Task details.
The listing must be copied out in full and exactly; no images go with it.

Excerpted data.
- - - - -

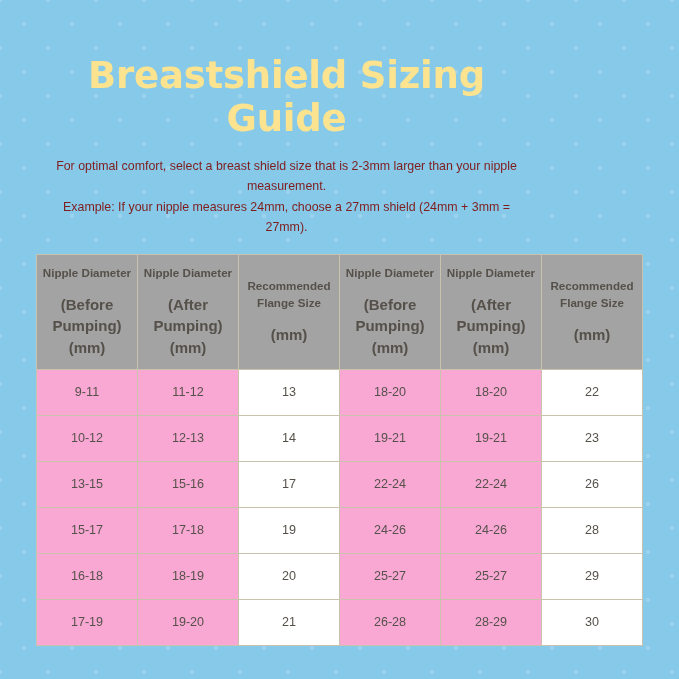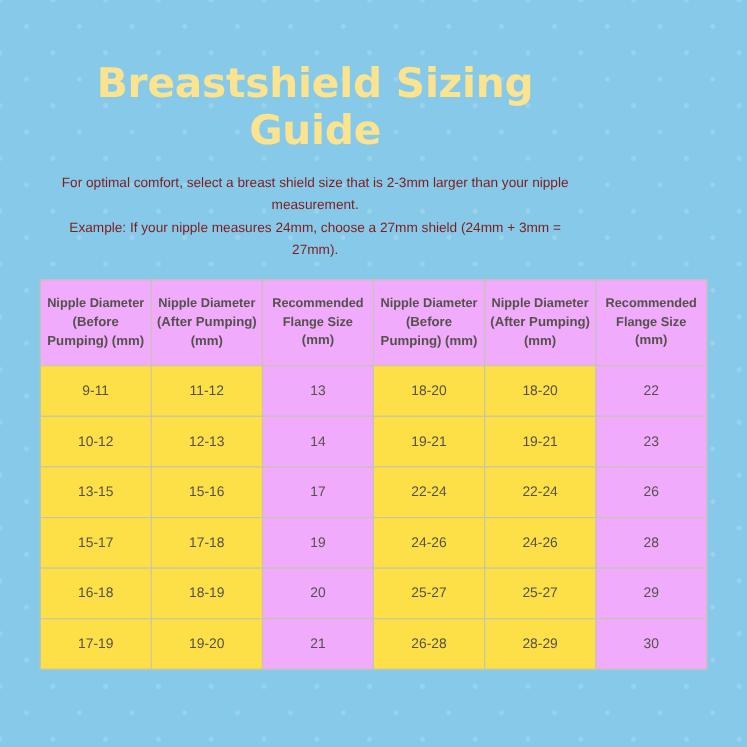--- a/index.html
+++ b/index.html
@@ -61,7 +61,7 @@
     box-sizing: border-box;
   }
   table.sizing th {
-    background-color: #f0abfc;
+    background-color: #a3a3a3;
     padding: 10px 4px;
     height: 78px;
     vertical-align: middle;

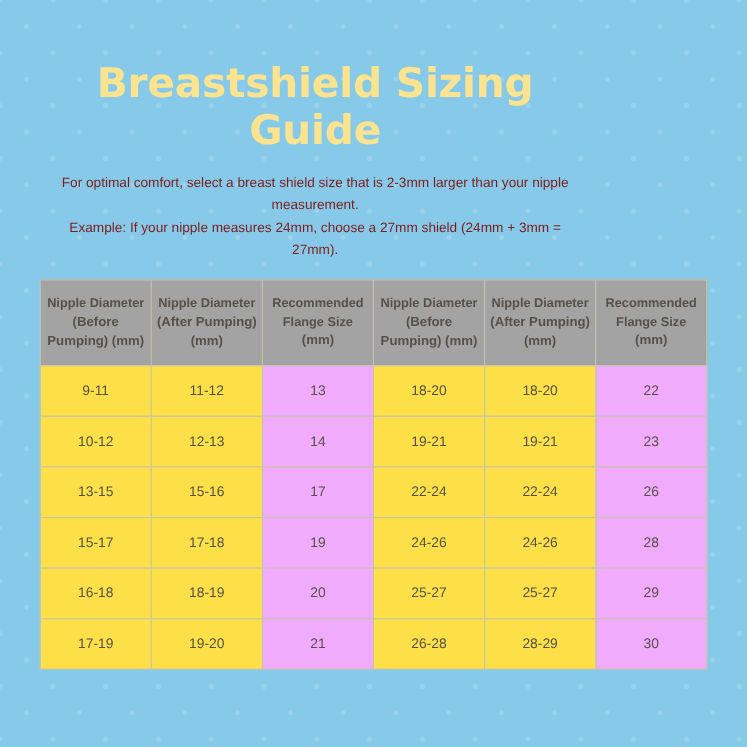--- a/index.html
+++ b/index.html
@@ -71,9 +71,9 @@
   }
   th .unit {
     display: block;
-    font-size: 12px;
+    font-size: 15px;
     font-weight: bold;
-    margin-top: 0;
+    margin-top: 12px;
   }
   table.sizing td {
     height: 46px;

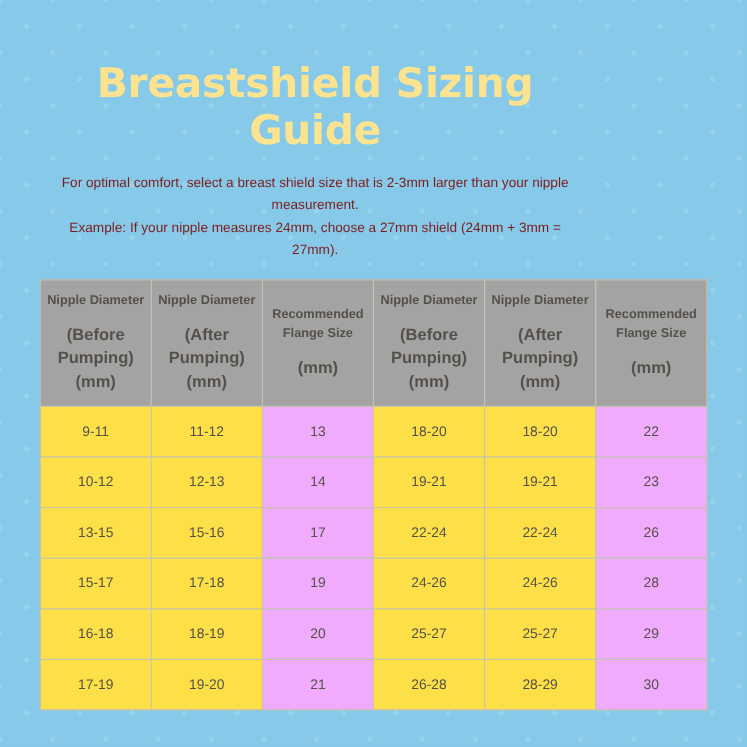--- a/index.html
+++ b/index.html
@@ -81,7 +81,7 @@
     vertical-align: middle;
   }
   
-  td.c1, td.c2, td.c4, td.c5 { background-color: #fde047; }
+  td.c1, td.c2, td.c4, td.c5 { background-color: #f9a8d4; }
   td.c3, td.c6 { background-color: #f0abfc; }
   th.h3, th.h6 { background-color: #fdf8ec; }
   th.h1, th.h2, th.h4, th.h5 { background-color: #fdecb9; }

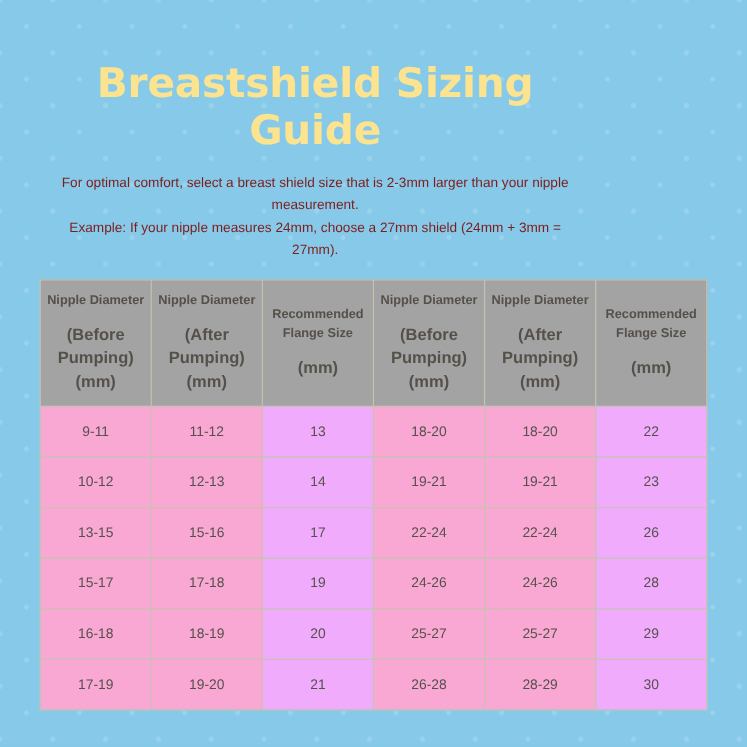--- a/index.html
+++ b/index.html
@@ -82,7 +82,7 @@
   }
   
   td.c1, td.c2, td.c4, td.c5 { background-color: #f9a8d4; }
-  td.c3, td.c6 { background-color: #f0abfc; }
+  td.c3, td.c6 { background-color: #ffffff; }
   th.h3, th.h6 { background-color: #fdf8ec; }
   th.h1, th.h2, th.h4, th.h5 { background-color: #fdecb9; }
 </style>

- - - - -

Solution.
--- a/index.html
+++ b/index.html
@@ -61,7 +61,7 @@
     box-sizing: border-box;
   }
   table.sizing th {
-    background-color: #f0abfc;
+    background-color: #a3a3a3;
     padding: 10px 4px;
     height: 78px;
     vertical-align: middle;

--- a/index.html
+++ b/index.html
@@ -71,9 +71,9 @@
   }
   th .unit {
     display: block;
-    font-size: 12px;
+    font-size: 15px;
     font-weight: bold;
-    margin-top: 0;
+    margin-top: 12px;
   }
   table.sizing td {
     height: 46px;

--- a/index.html
+++ b/index.html
@@ -81,7 +81,7 @@
     vertical-align: middle;
   }
   
-  td.c1, td.c2, td.c4, td.c5 { background-color: #fde047; }
+  td.c1, td.c2, td.c4, td.c5 { background-color: #f9a8d4; }
   td.c3, td.c6 { background-color: #f0abfc; }
   th.h3, th.h6 { background-color: #fdf8ec; }
   th.h1, th.h2, th.h4, th.h5 { background-color: #fdecb9; }

--- a/index.html
+++ b/index.html
@@ -82,7 +82,7 @@
   }
   
   td.c1, td.c2, td.c4, td.c5 { background-color: #f9a8d4; }
-  td.c3, td.c6 { background-color: #f0abfc; }
+  td.c3, td.c6 { background-color: #ffffff; }
   th.h3, th.h6 { background-color: #fdf8ec; }
   th.h1, th.h2, th.h4, th.h5 { background-color: #fdecb9; }
 </style>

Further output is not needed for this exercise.